Once your skin has been prepped, you’re ready to apply your makeup.



I always start with my brows first. This is just personal preference. Remember, the key to great looking brows is that they look as natural as possible. Before applying any brow product, make sure that your brows are shaped and neat. Your local esthetician can razor, thread, or wax your brows. If your brows are unruly, it can be difficult to shape them with your brow product and you might not get your desired shape. One shape of brow does not fit all. Everyone likes their brows differently, so I won’t go into detail about how your brows should look as far the a specific shape.
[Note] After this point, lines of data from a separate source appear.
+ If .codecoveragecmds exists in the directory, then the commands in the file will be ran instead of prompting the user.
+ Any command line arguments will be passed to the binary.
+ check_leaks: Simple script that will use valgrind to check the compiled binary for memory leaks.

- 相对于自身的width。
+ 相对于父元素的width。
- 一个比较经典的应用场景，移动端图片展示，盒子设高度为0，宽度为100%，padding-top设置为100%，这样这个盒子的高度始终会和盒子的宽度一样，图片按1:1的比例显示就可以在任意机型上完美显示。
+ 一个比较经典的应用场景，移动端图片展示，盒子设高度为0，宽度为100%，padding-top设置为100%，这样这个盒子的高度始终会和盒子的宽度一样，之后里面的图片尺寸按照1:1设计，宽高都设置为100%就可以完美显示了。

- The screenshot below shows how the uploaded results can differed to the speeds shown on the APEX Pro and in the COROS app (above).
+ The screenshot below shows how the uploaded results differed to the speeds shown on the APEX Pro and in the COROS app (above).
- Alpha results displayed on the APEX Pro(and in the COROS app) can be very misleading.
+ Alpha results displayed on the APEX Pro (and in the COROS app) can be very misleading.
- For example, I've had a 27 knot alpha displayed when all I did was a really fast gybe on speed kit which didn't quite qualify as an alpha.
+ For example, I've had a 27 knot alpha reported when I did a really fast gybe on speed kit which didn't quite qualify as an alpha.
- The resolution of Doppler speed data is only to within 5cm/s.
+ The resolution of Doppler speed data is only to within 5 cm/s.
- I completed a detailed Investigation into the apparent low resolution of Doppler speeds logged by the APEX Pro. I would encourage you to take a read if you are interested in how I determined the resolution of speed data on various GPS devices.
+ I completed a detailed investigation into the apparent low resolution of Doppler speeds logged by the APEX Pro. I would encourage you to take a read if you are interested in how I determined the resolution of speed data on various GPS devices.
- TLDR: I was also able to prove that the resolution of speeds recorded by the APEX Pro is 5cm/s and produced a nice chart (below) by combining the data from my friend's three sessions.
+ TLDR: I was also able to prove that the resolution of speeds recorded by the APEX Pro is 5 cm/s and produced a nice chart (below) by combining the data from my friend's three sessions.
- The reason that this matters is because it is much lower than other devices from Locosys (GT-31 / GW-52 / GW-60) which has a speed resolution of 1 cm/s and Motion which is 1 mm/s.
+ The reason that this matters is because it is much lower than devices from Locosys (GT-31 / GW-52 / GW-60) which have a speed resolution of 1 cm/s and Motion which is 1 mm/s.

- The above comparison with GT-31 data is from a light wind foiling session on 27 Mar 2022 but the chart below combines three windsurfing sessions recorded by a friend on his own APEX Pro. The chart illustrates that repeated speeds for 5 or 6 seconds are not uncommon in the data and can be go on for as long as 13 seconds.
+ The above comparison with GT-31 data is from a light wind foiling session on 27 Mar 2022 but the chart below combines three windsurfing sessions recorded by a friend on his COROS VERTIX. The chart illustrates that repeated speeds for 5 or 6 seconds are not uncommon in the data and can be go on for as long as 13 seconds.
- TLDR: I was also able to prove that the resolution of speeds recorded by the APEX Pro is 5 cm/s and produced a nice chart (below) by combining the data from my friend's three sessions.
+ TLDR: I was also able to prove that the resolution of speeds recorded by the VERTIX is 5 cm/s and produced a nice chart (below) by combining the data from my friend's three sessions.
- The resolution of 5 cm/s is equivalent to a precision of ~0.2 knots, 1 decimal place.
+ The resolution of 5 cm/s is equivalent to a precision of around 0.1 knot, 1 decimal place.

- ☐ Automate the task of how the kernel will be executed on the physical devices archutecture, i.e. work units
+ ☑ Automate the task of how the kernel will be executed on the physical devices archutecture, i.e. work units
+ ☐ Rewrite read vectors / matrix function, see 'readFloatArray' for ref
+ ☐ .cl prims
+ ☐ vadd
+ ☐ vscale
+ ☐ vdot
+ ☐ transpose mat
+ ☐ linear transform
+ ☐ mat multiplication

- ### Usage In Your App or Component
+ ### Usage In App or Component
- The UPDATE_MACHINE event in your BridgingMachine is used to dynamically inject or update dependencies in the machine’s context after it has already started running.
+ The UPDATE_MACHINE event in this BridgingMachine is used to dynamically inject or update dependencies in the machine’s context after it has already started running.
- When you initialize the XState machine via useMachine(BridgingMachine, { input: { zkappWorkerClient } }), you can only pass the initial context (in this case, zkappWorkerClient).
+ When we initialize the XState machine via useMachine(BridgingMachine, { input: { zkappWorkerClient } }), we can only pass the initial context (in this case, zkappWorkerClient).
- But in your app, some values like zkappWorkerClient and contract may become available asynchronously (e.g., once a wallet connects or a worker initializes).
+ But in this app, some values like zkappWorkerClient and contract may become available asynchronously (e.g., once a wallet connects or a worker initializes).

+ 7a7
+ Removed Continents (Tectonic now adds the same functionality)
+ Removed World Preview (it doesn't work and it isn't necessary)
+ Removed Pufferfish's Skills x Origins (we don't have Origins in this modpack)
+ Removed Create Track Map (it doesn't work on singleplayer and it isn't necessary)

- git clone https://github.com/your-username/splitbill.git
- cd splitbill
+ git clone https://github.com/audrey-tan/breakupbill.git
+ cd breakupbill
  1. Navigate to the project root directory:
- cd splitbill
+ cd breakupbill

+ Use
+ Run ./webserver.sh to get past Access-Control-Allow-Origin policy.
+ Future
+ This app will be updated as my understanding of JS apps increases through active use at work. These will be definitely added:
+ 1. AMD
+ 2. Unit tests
However, if you follow these general steps, your brows will look natural and neat no matter the shape your prefer.

Here are the steps I take to achieve my brows:

1. Choose the right color of brow product. I have black brow hair, so I always choose dark brown brow products. If you also have black brow hair or dark brown brow hair, I would not suggest purchasing black brow products unless you a more experienced artist. Black brow products can make your brows look very unnatural and harsh. Generally speaking, whatever brow color you have, I’d suggest purchasing a brow product that’s a little lighter, so that you can build if necessary and to get a natural look.

2. Groom your brows. Using a spoolie or brow brush, comb/brush your brows in place. This ensures that all of the hairs are going in one direction and that you have a neat canvas to work with when applying your brow product.

3. Use a little, then more if necessary. Using an angled brush and my brow product, I first outline the shape of my brows using a light hand, then fill in my brows with light, feathery strokes. Again, do not use a heavy hand, as your brows will look unnatural and harsh. If needed, go back and fill in sparse areas or places that you would like to be darker.

4. Use a brow gel. I started using brow gel a few months ago and will continue to use it. It almost acts as a “glue” in that it helps your brow hairs stay in place. It also accentuates your natural hairs. Brush the brow gel across your brows when you’re done applying your product.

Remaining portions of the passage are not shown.